→ Task to complete: Only the lines below from the one with "column Adjustment | position: 5 -> 7" through the one with "Manager of IT/GIS | Pay Rate: 61.32 -> 67.72" are to be written out, exactly and without any images.

Data for this exercise: Begin

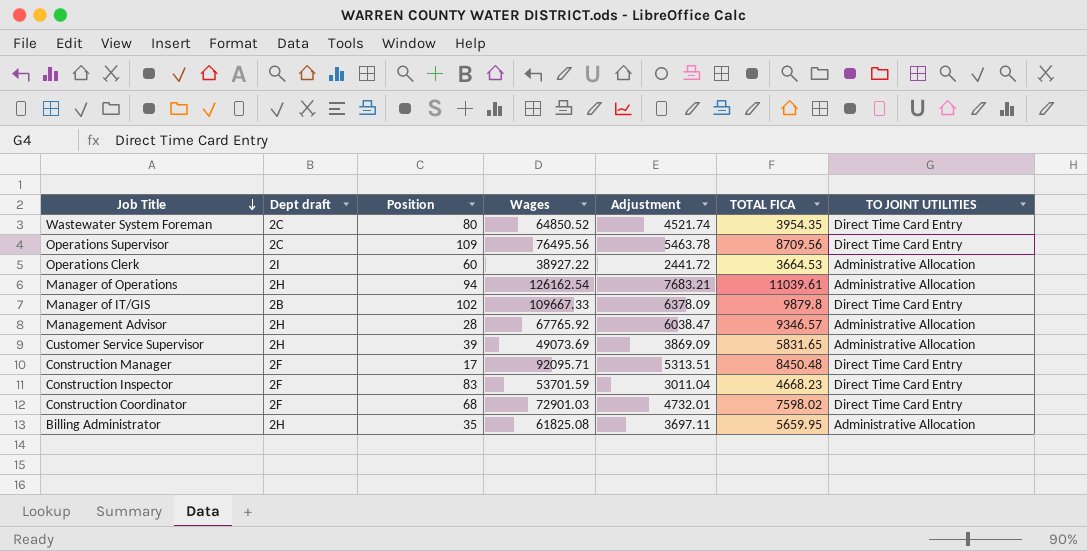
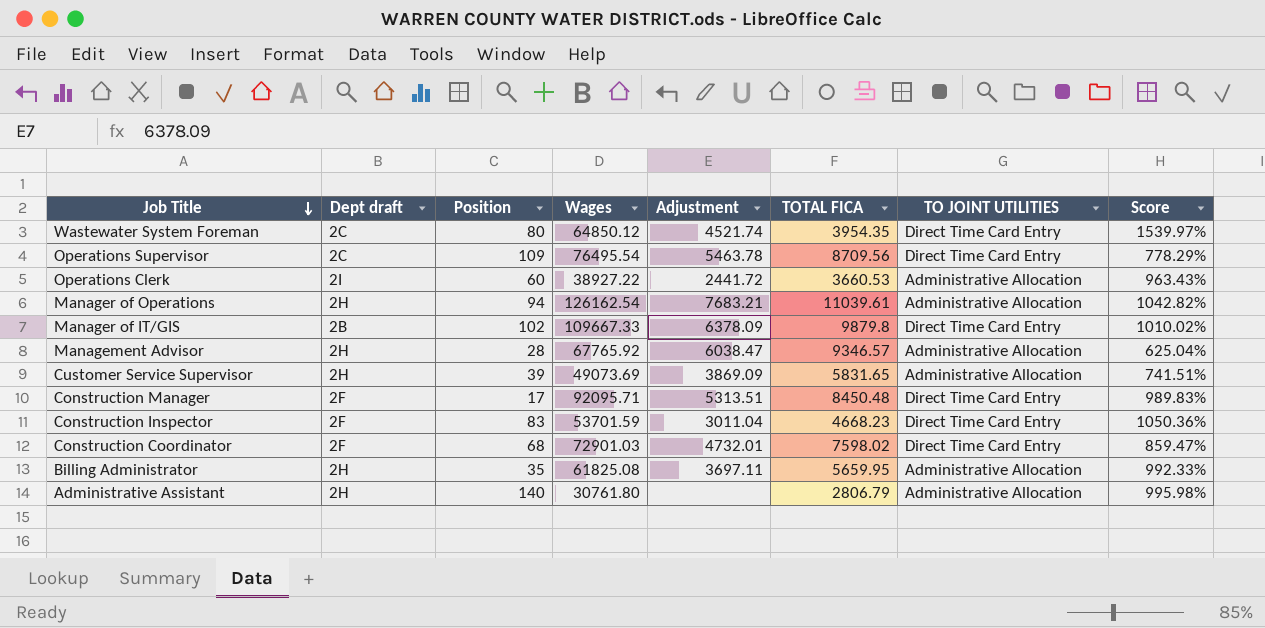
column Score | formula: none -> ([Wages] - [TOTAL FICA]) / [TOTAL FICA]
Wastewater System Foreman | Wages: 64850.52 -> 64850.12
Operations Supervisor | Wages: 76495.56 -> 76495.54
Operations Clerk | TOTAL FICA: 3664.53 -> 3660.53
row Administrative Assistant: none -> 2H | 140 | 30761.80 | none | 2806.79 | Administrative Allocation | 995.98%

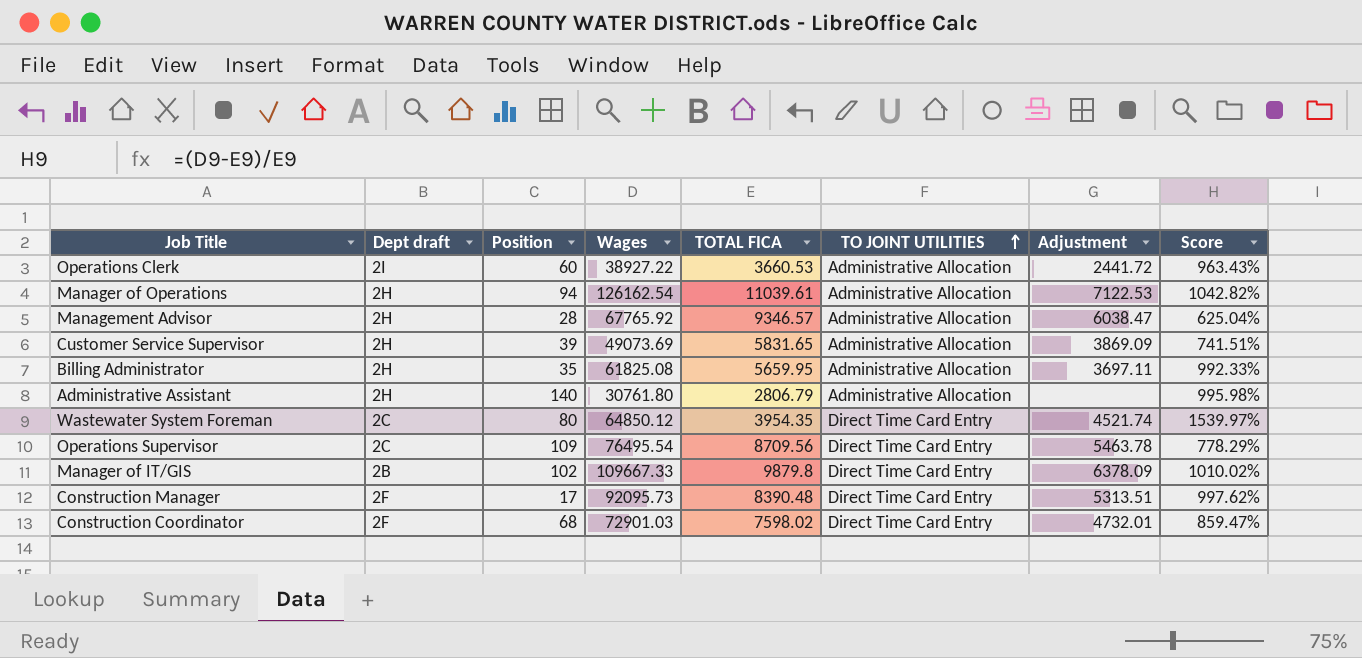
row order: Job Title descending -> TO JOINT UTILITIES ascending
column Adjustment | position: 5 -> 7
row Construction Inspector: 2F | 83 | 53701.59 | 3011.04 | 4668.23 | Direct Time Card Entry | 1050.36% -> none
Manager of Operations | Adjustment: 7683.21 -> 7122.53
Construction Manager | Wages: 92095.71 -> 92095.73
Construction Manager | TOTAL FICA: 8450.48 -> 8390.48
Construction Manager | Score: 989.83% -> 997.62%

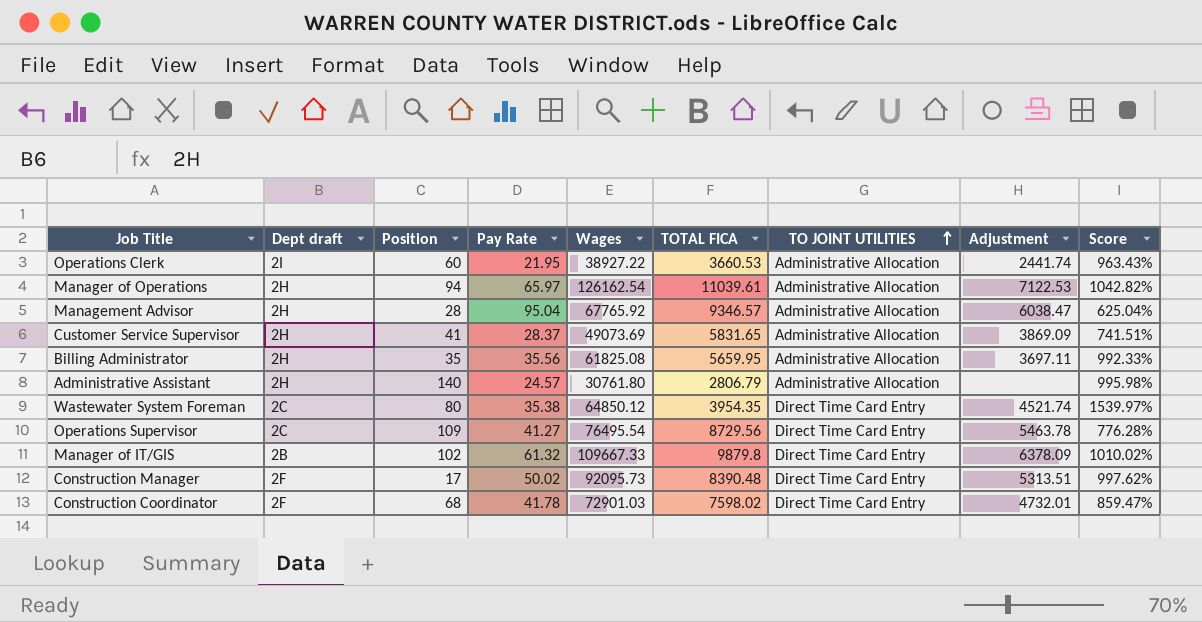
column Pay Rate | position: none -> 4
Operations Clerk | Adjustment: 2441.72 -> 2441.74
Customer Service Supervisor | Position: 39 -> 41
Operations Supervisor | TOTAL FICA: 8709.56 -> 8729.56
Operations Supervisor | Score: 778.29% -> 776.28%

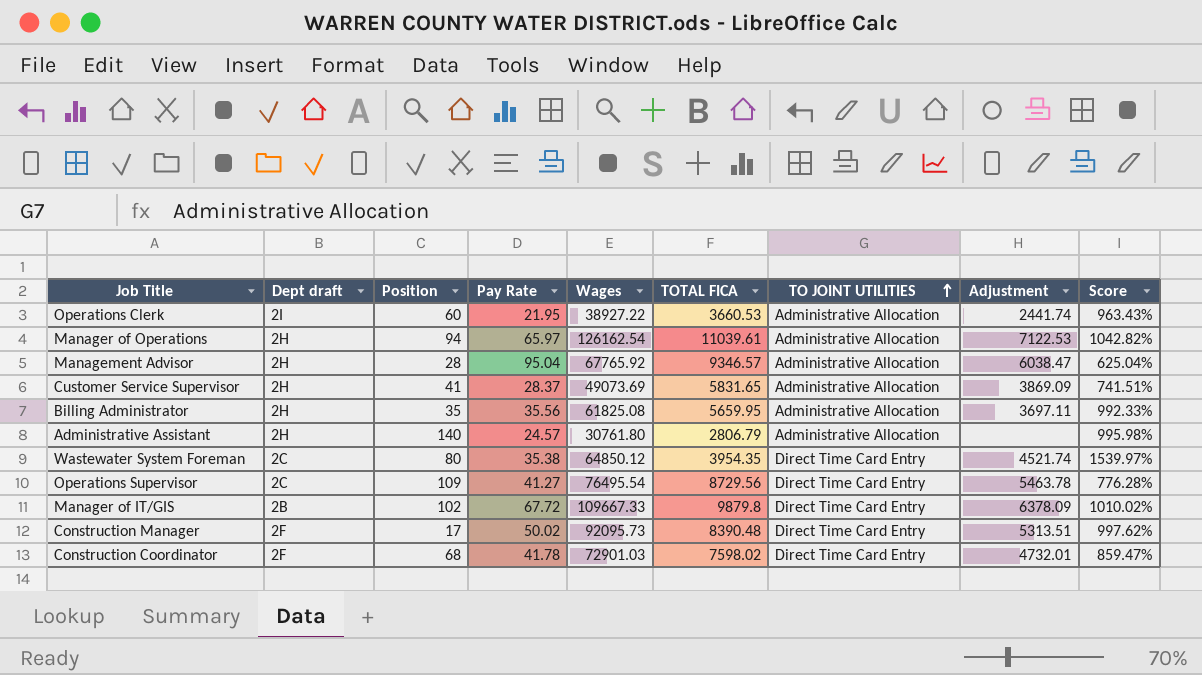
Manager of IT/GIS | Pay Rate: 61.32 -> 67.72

Data for this exercise: End
Data for this exercise: Begin

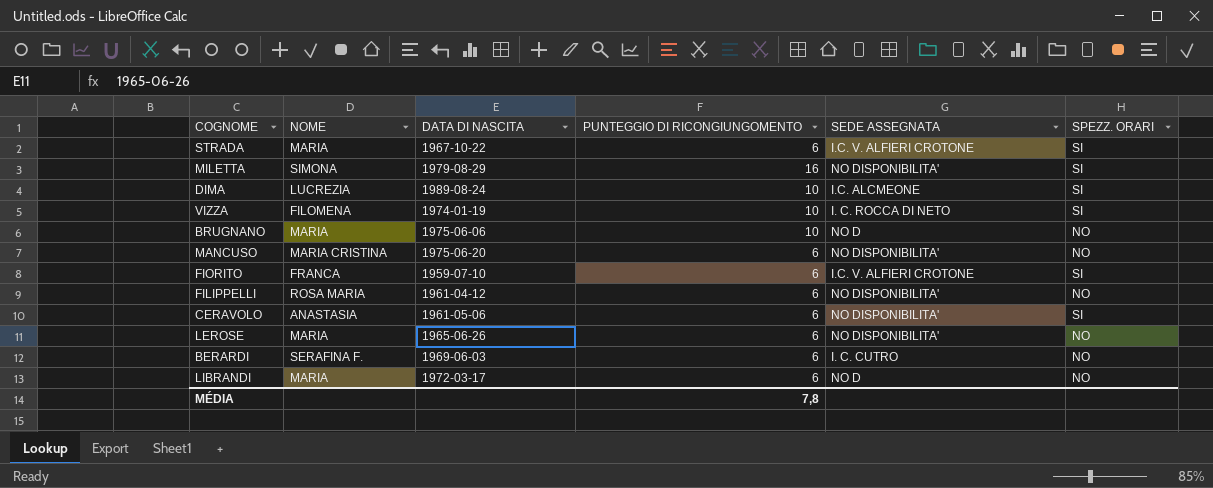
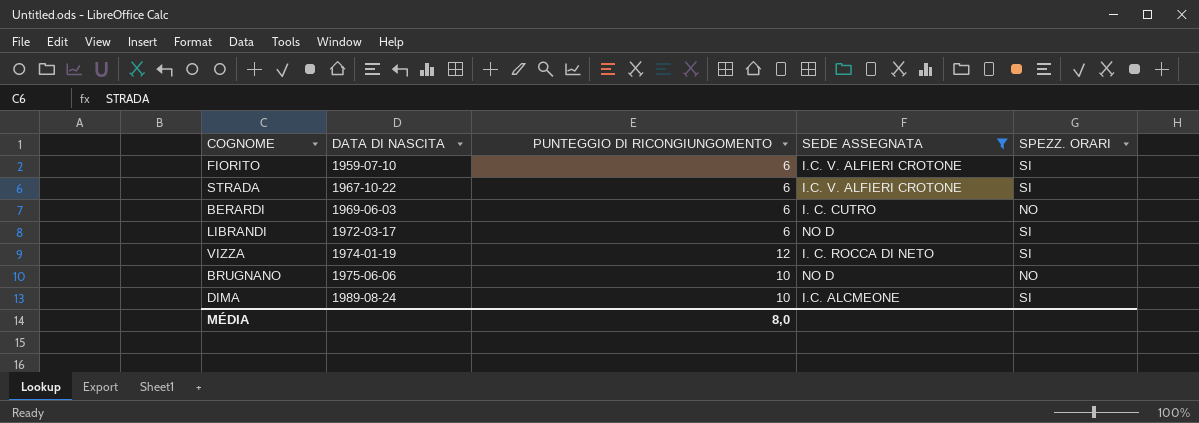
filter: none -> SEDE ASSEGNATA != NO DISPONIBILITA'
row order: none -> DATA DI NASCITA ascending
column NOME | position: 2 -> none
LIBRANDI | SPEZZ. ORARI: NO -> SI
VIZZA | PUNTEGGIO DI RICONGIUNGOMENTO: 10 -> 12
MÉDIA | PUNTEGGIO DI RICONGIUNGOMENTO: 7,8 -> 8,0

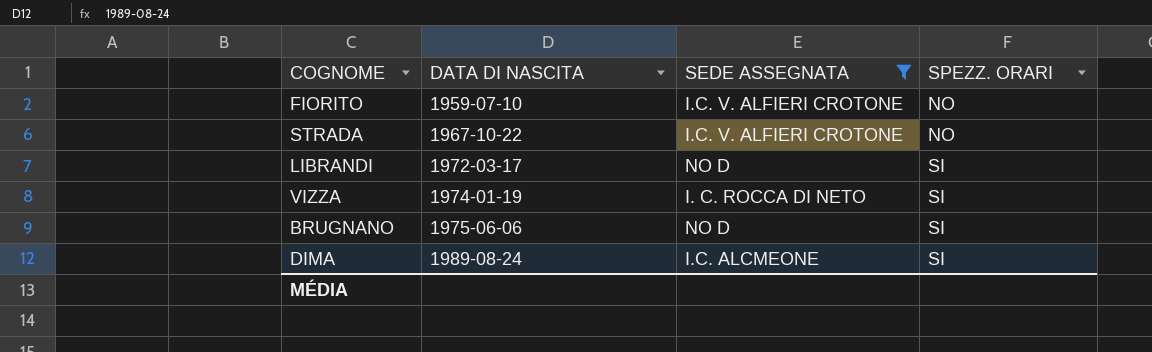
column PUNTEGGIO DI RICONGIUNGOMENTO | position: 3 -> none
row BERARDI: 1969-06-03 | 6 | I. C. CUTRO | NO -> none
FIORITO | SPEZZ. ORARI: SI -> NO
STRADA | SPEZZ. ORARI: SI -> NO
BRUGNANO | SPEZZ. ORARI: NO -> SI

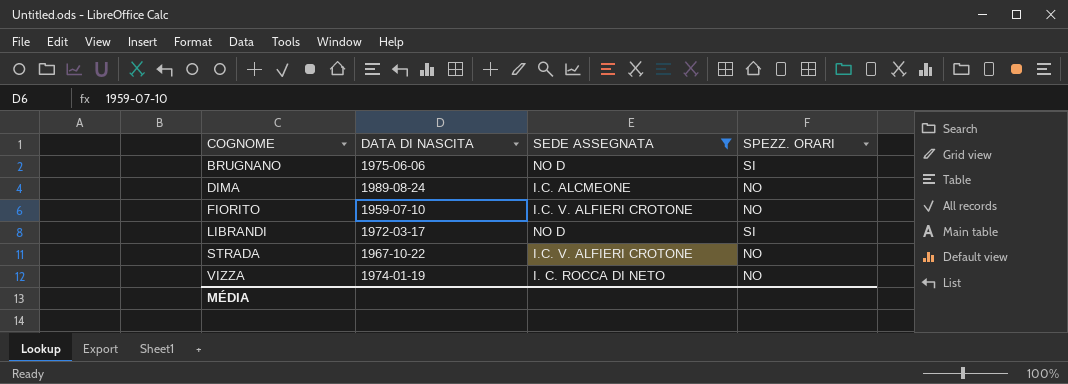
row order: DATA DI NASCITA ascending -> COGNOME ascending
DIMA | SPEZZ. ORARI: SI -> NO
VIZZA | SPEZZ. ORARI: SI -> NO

Data for this exercise: End

→ Answer to this task:
column Adjustment | position: 5 -> 7
row Construction Inspector: 2F | 83 | 53701.59 | 3011.04 | 4668.23 | Direct Time Card Entry | 1050.36% -> none
Manager of Operations | Adjustment: 7683.21 -> 7122.53
Construction Manager | Wages: 92095.71 -> 92095.73
Construction Manager | TOTAL FICA: 8450.48 -> 8390.48
Construction Manager | Score: 989.83% -> 997.62%

column Pay Rate | position: none -> 4
Operations Clerk | Adjustment: 2441.72 -> 2441.74
Customer Service Supervisor | Position: 39 -> 41
Operations Supervisor | TOTAL FICA: 8709.56 -> 8729.56
Operations Supervisor | Score: 778.29% -> 776.28%

Manager of IT/GIS | Pay Rate: 61.32 -> 67.72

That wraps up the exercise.